(Dataset records)
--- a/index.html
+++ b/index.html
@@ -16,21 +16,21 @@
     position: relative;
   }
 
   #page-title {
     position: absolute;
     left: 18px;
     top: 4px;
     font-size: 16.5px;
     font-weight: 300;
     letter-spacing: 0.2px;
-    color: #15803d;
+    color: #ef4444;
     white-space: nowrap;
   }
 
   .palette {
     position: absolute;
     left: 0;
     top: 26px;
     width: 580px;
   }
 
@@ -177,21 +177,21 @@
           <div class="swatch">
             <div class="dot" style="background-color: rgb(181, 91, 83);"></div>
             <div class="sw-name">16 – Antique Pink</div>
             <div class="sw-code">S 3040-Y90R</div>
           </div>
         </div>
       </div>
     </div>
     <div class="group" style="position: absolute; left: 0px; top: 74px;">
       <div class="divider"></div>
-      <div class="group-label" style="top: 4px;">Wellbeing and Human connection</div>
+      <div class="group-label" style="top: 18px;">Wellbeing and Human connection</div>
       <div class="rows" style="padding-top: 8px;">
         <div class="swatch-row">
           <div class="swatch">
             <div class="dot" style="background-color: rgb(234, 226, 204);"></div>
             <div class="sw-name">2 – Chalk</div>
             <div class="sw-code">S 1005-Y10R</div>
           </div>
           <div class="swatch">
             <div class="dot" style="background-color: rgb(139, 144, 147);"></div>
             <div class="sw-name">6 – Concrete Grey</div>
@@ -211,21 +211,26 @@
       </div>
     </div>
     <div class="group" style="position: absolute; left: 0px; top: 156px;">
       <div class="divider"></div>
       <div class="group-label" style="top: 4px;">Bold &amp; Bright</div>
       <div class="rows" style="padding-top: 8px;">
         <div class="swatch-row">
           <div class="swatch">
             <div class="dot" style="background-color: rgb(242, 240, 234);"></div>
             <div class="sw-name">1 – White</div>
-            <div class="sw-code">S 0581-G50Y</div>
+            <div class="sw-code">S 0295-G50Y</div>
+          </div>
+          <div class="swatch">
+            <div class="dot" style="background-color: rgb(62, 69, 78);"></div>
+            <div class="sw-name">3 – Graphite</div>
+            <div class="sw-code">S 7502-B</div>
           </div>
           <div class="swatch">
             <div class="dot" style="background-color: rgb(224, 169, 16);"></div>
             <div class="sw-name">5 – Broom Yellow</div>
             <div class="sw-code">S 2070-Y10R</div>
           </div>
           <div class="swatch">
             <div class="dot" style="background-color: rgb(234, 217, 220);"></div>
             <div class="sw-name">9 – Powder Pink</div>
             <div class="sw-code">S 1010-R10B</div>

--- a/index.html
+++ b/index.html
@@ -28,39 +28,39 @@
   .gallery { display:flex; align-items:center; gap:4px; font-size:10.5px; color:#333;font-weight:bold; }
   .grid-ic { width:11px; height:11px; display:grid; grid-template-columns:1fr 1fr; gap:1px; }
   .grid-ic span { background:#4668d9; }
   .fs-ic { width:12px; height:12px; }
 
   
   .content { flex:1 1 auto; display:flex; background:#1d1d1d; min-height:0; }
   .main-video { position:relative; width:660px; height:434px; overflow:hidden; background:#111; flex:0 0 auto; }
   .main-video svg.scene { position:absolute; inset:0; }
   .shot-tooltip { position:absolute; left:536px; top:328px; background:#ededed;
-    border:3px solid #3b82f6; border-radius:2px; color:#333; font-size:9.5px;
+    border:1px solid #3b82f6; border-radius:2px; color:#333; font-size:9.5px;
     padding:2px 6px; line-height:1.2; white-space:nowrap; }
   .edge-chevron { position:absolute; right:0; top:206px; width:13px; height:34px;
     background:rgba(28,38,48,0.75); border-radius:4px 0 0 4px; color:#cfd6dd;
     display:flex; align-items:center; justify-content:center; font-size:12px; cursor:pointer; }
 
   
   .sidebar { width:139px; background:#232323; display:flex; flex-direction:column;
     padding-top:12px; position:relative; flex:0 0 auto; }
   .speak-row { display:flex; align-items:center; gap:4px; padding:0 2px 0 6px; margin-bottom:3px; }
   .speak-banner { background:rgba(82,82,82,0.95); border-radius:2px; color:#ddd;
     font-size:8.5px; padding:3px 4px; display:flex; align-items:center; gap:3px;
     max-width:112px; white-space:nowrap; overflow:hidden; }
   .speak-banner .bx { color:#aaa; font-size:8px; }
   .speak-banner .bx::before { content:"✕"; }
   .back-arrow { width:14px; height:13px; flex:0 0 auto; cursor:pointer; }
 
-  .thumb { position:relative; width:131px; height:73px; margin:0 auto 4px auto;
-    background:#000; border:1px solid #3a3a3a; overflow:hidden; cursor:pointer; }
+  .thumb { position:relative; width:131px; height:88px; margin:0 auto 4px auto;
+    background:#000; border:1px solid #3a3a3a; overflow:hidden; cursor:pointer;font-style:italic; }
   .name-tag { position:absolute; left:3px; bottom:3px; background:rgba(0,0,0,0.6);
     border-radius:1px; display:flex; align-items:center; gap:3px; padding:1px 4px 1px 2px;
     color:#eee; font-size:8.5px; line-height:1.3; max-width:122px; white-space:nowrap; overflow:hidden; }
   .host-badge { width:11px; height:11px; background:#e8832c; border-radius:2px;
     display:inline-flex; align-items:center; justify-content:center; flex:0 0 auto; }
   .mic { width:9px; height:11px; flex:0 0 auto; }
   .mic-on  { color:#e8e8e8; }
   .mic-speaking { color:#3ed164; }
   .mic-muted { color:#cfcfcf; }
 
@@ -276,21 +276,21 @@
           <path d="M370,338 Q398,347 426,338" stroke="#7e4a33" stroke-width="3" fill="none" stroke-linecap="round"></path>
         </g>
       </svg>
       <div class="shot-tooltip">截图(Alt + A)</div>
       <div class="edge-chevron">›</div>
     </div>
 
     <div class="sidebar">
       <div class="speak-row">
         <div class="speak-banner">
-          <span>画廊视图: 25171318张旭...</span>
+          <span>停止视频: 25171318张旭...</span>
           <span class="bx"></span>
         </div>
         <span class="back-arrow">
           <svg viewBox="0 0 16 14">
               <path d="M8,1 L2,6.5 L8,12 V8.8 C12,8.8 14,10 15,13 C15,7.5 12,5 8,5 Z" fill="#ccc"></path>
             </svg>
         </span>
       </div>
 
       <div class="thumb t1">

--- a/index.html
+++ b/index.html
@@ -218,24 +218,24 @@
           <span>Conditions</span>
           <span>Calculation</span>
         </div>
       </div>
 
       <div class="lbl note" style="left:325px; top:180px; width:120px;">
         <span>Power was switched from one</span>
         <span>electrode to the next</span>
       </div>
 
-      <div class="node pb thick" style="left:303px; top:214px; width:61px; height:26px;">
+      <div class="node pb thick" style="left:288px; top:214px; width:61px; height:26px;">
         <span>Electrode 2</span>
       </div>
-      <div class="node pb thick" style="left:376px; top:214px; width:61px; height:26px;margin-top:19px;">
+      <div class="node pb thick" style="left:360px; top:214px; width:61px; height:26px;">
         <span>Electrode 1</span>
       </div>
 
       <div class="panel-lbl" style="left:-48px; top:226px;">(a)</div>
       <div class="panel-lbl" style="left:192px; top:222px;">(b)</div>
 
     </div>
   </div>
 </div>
(End Dataset records)
» **Activity**
Would you restate each of the entries word for word?

» **Result for this task**
--- a/index.html
+++ b/index.html
@@ -16,21 +16,21 @@
     position: relative;
   }
 
   #page-title {
     position: absolute;
     left: 18px;
     top: 4px;
     font-size: 16.5px;
     font-weight: 300;
     letter-spacing: 0.2px;
-    color: #15803d;
+    color: #ef4444;
     white-space: nowrap;
   }
 
   .palette {
     position: absolute;
     left: 0;
     top: 26px;
     width: 580px;
   }
 
@@ -177,21 +177,21 @@
           <div class="swatch">
             <div class="dot" style="background-color: rgb(181, 91, 83);"></div>
             <div class="sw-name">16 – Antique Pink</div>
             <div class="sw-code">S 3040-Y90R</div>
           </div>
         </div>
       </div>
     </div>
     <div class="group" style="position: absolute; left: 0px; top: 74px;">
       <div class="divider"></div>
-      <div class="group-label" style="top: 4px;">Wellbeing and Human connection</div>
+      <div class="group-label" style="top: 18px;">Wellbeing and Human connection</div>
       <div class="rows" style="padding-top: 8px;">
         <div class="swatch-row">
           <div class="swatch">
             <div class="dot" style="background-color: rgb(234, 226, 204);"></div>
             <div class="sw-name">2 – Chalk</div>
             <div class="sw-code">S 1005-Y10R</div>
           </div>
           <div class="swatch">
             <div class="dot" style="background-color: rgb(139, 144, 147);"></div>
             <div class="sw-name">6 – Concrete Grey</div>
@@ -211,21 +211,26 @@
       </div>
     </div>
     <div class="group" style="position: absolute; left: 0px; top: 156px;">
       <div class="divider"></div>
       <div class="group-label" style="top: 4px;">Bold &amp; Bright</div>
       <div class="rows" style="padding-top: 8px;">
         <div class="swatch-row">
           <div class="swatch">
             <div class="dot" style="background-color: rgb(242, 240, 234);"></div>
             <div class="sw-name">1 – White</div>
-            <div class="sw-code">S 0581-G50Y</div>
+            <div class="sw-code">S 0295-G50Y</div>
+          </div>
+          <div class="swatch">
+            <div class="dot" style="background-color: rgb(62, 69, 78);"></div>
+            <div class="sw-name">3 – Graphite</div>
+            <div class="sw-code">S 7502-B</div>
           </div>
           <div class="swatch">
             <div class="dot" style="background-color: rgb(224, 169, 16);"></div>
             <div class="sw-name">5 – Broom Yellow</div>
             <div class="sw-code">S 2070-Y10R</div>
           </div>
           <div class="swatch">
             <div class="dot" style="background-color: rgb(234, 217, 220);"></div>
             <div class="sw-name">9 – Powder Pink</div>
             <div class="sw-code">S 1010-R10B</div>

--- a/index.html
+++ b/index.html
@@ -28,39 +28,39 @@
   .gallery { display:flex; align-items:center; gap:4px; font-size:10.5px; color:#333;font-weight:bold; }
   .grid-ic { width:11px; height:11px; display:grid; grid-template-columns:1fr 1fr; gap:1px; }
   .grid-ic span { background:#4668d9; }
   .fs-ic { width:12px; height:12px; }
 
   
   .content { flex:1 1 auto; display:flex; background:#1d1d1d; min-height:0; }
   .main-video { position:relative; width:660px; height:434px; overflow:hidden; background:#111; flex:0 0 auto; }
   .main-video svg.scene { position:absolute; inset:0; }
   .shot-tooltip { position:absolute; left:536px; top:328px; background:#ededed;
-    border:3px solid #3b82f6; border-radius:2px; color:#333; font-size:9.5px;
+    border:1px solid #3b82f6; border-radius:2px; color:#333; font-size:9.5px;
     padding:2px 6px; line-height:1.2; white-space:nowrap; }
   .edge-chevron { position:absolute; right:0; top:206px; width:13px; height:34px;
     background:rgba(28,38,48,0.75); border-radius:4px 0 0 4px; color:#cfd6dd;
     display:flex; align-items:center; justify-content:center; font-size:12px; cursor:pointer; }
 
   
   .sidebar { width:139px; background:#232323; display:flex; flex-direction:column;
     padding-top:12px; position:relative; flex:0 0 auto; }
   .speak-row { display:flex; align-items:center; gap:4px; padding:0 2px 0 6px; margin-bottom:3px; }
   .speak-banner { background:rgba(82,82,82,0.95); border-radius:2px; color:#ddd;
     font-size:8.5px; padding:3px 4px; display:flex; align-items:center; gap:3px;
     max-width:112px; white-space:nowrap; overflow:hidden; }
   .speak-banner .bx { color:#aaa; font-size:8px; }
   .speak-banner .bx::before { content:"✕"; }
   .back-arrow { width:14px; height:13px; flex:0 0 auto; cursor:pointer; }
 
-  .thumb { position:relative; width:131px; height:73px; margin:0 auto 4px auto;
-    background:#000; border:1px solid #3a3a3a; overflow:hidden; cursor:pointer; }
+  .thumb { position:relative; width:131px; height:88px; margin:0 auto 4px auto;
+    background:#000; border:1px solid #3a3a3a; overflow:hidden; cursor:pointer;font-style:italic; }
   .name-tag { position:absolute; left:3px; bottom:3px; background:rgba(0,0,0,0.6);
     border-radius:1px; display:flex; align-items:center; gap:3px; padding:1px 4px 1px 2px;
     color:#eee; font-size:8.5px; line-height:1.3; max-width:122px; white-space:nowrap; overflow:hidden; }
   .host-badge { width:11px; height:11px; background:#e8832c; border-radius:2px;
     display:inline-flex; align-items:center; justify-content:center; flex:0 0 auto; }
   .mic { width:9px; height:11px; flex:0 0 auto; }
   .mic-on  { color:#e8e8e8; }
   .mic-speaking { color:#3ed164; }
   .mic-muted { color:#cfcfcf; }
 
@@ -276,21 +276,21 @@
           <path d="M370,338 Q398,347 426,338" stroke="#7e4a33" stroke-width="3" fill="none" stroke-linecap="round"></path>
         </g>
       </svg>
       <div class="shot-tooltip">截图(Alt + A)</div>
       <div class="edge-chevron">›</div>
     </div>
 
     <div class="sidebar">
       <div class="speak-row">
         <div class="speak-banner">
-          <span>画廊视图: 25171318张旭...</span>
+          <span>停止视频: 25171318张旭...</span>
           <span class="bx"></span>
         </div>
         <span class="back-arrow">
           <svg viewBox="0 0 16 14">
               <path d="M8,1 L2,6.5 L8,12 V8.8 C12,8.8 14,10 15,13 C15,7.5 12,5 8,5 Z" fill="#ccc"></path>
             </svg>
         </span>
       </div>
 
       <div class="thumb t1">

--- a/index.html
+++ b/index.html
@@ -218,24 +218,24 @@
           <span>Conditions</span>
           <span>Calculation</span>
         </div>
       </div>
 
       <div class="lbl note" style="left:325px; top:180px; width:120px;">
         <span>Power was switched from one</span>
         <span>electrode to the next</span>
       </div>
 
-      <div class="node pb thick" style="left:303px; top:214px; width:61px; height:26px;">
+      <div class="node pb thick" style="left:288px; top:214px; width:61px; height:26px;">
         <span>Electrode 2</span>
       </div>
-      <div class="node pb thick" style="left:376px; top:214px; width:61px; height:26px;margin-top:19px;">
+      <div class="node pb thick" style="left:360px; top:214px; width:61px; height:26px;">
         <span>Electrode 1</span>
       </div>
 
       <div class="panel-lbl" style="left:-48px; top:226px;">(a)</div>
       <div class="panel-lbl" style="left:192px; top:222px;">(b)</div>
 
     </div>
   </div>
 </div>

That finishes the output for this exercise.